David Hare (March 10, 1917 – December 21, 1992) was an American artist, associated with the Surrealist movement. He is primarily known for his sculpture, though he also worked extensively in photography and painting. The VVV Surrealism Magazine was first published and edited by Hare in 1942.

Early life and education
Born March 10, 1917 in New York City, New York to father Meredith Hare, a lawyer and mother Elizabeth Sage Goodwin, an art collector. In the 1920s the family moved first to Santa Fe, New Mexico and later to Colorado Springs, Colorado, in hope that the fresh air would help heal Meredith Hare's tuberculosis. His mother founded the Fountain Valley School, where David attended high school. After high school Hare married and moved to Roxbury, Connecticut where he worked as a color photographer.

He attended Bard College in Annandale-on-Hudson from 1936 to 1937, studying biology and chemistry.

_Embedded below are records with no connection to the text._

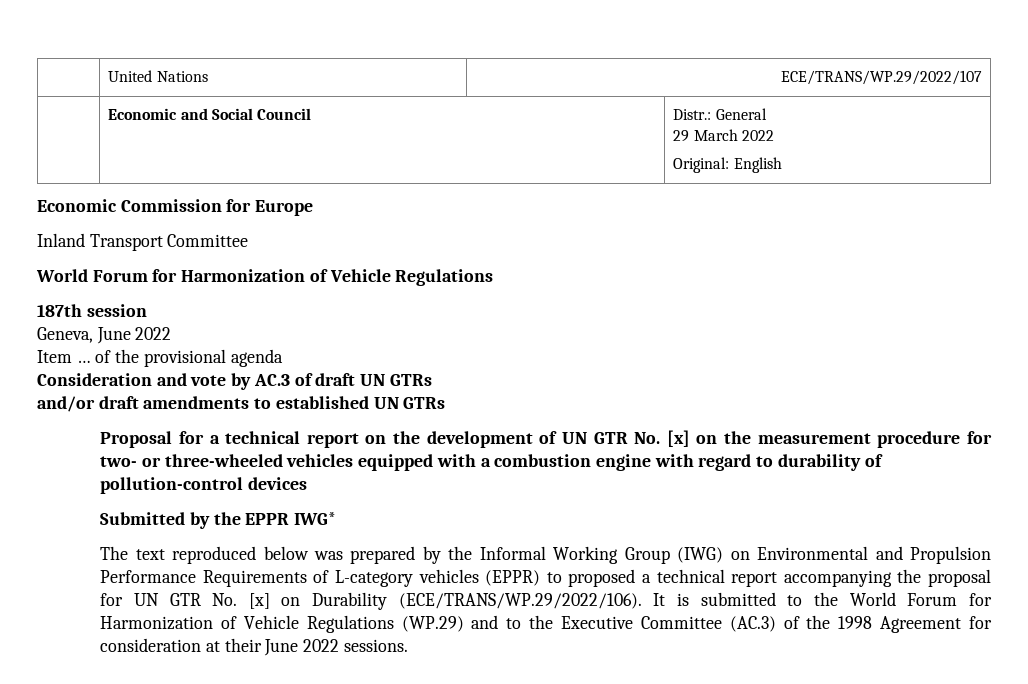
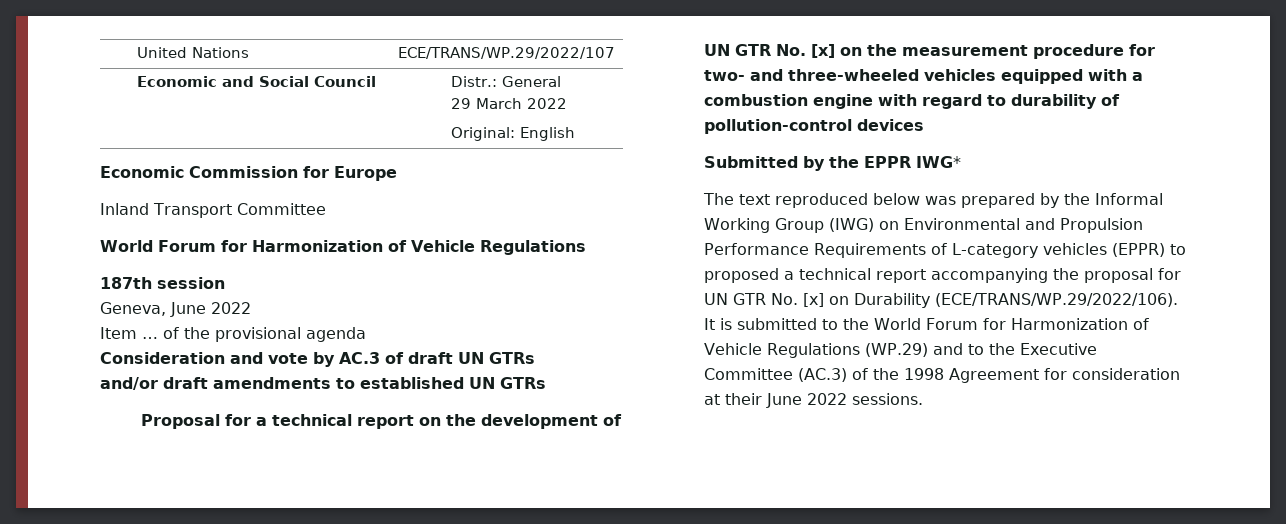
- Proposal for a technical report on the development of UN GTR No. [x] on the measurement procedure for two- or three-wheeled vehicles equipped with a combustion engine with regard to durability of pollution-control devices
+ Proposal for a technical report on the development of UN GTR No. [x] on the measurement procedure for two- and three-wheeled vehicles equipped with a combustion engine with regard to durability of pollution-control devices

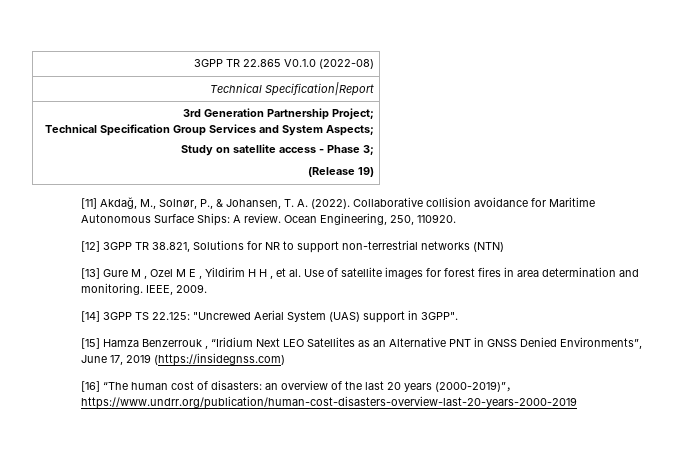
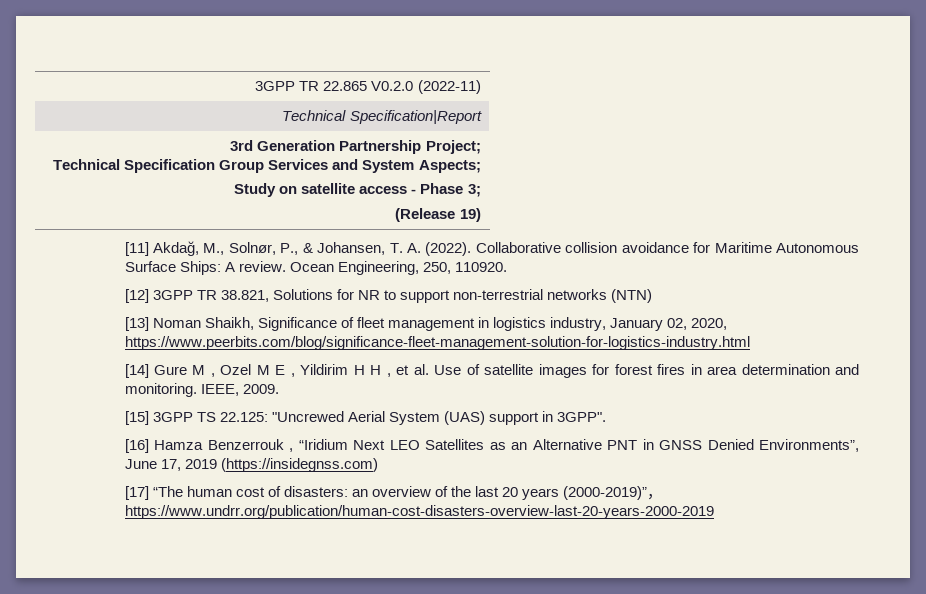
- 3GPP TR 22.865 V0.1.0 (2022-08)
+ 3GPP TR 22.865 V0.2.0 (2022-11)
- [13] Gure M , Ozel M E , Yildirim H H , et al. Use of satellite images for forest fires in area determination and monitoring.
+ [13] Noman Shaikh, Significance of fleet management in logistics industry, January 02, 2020, https://www.peerbits.com/blog/significance-fleet-management-solution-for-logistics-industry.html
+ [14] Gure M , Ozel M E , Yildirim H H , et al. Use of satellite images for forest fires in area determination and monitoring.
- [14] 3GPP TS 22.125: "Uncrewed Aerial System (UAS) support in 3GPP".
+ [15] 3GPP TS 22.125: "Uncrewed Aerial System (UAS) support in 3GPP".
- [15] Hamza Benzerrouk , “Iridium Next LEO Satellites as an Alternative PNT in GNSS Denied Environments”, June 17, 2019 (https://insidegnss.com)
+ [16] Hamza Benzerrouk , “Iridium Next LEO Satellites as an Alternative PNT in GNSS Denied Environments”, June 17, 2019 (https://insidegnss.com)
- [16] “The human cost of disasters: an overview of the last 20 years (2000-2019)”，https://www.undrr.org/publication/human-cost-disasters-overview-last-20-years-2000-2019
+ [17] “The human cost of disasters: an overview of the last 20 years (2000-2019)”，https://www.undrr.org/publication/human-cost-disasters-overview-last-20-years-2000-2019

In the late 1930s, with no previous artistic training, he began to experiment with color photography. Using his previous education in chemistry Hare developed an automatist technique called "heatage" in which he heated the unfixed negative from an 8 by 10-inch plate, causing the image to ripple and distort.

Career 
Hare's Surrealist experiments in photography were only one of his many projects. In 1938 he met Susanna Winslow Wilson and the couple soon married. Both David and Susanna pursued their interests in Surrealism and regularly attended Surrealist gatherings in New York Larre French restaurant on 56th street and at Breton's Greenwich Village apartment. In 1940 he received a commission from the American Museum of Natural History to document the Pueblo Indians of the American Southwest, for which he eventually produced 20 prints developed using Eastman Kodak's then-new dye transfer process (a time-consuming and complicated technique). In the same year, he also opened his own commercial photography studio in New York City and exhibited his photographs in a solo show at the Julien Levy Gallery.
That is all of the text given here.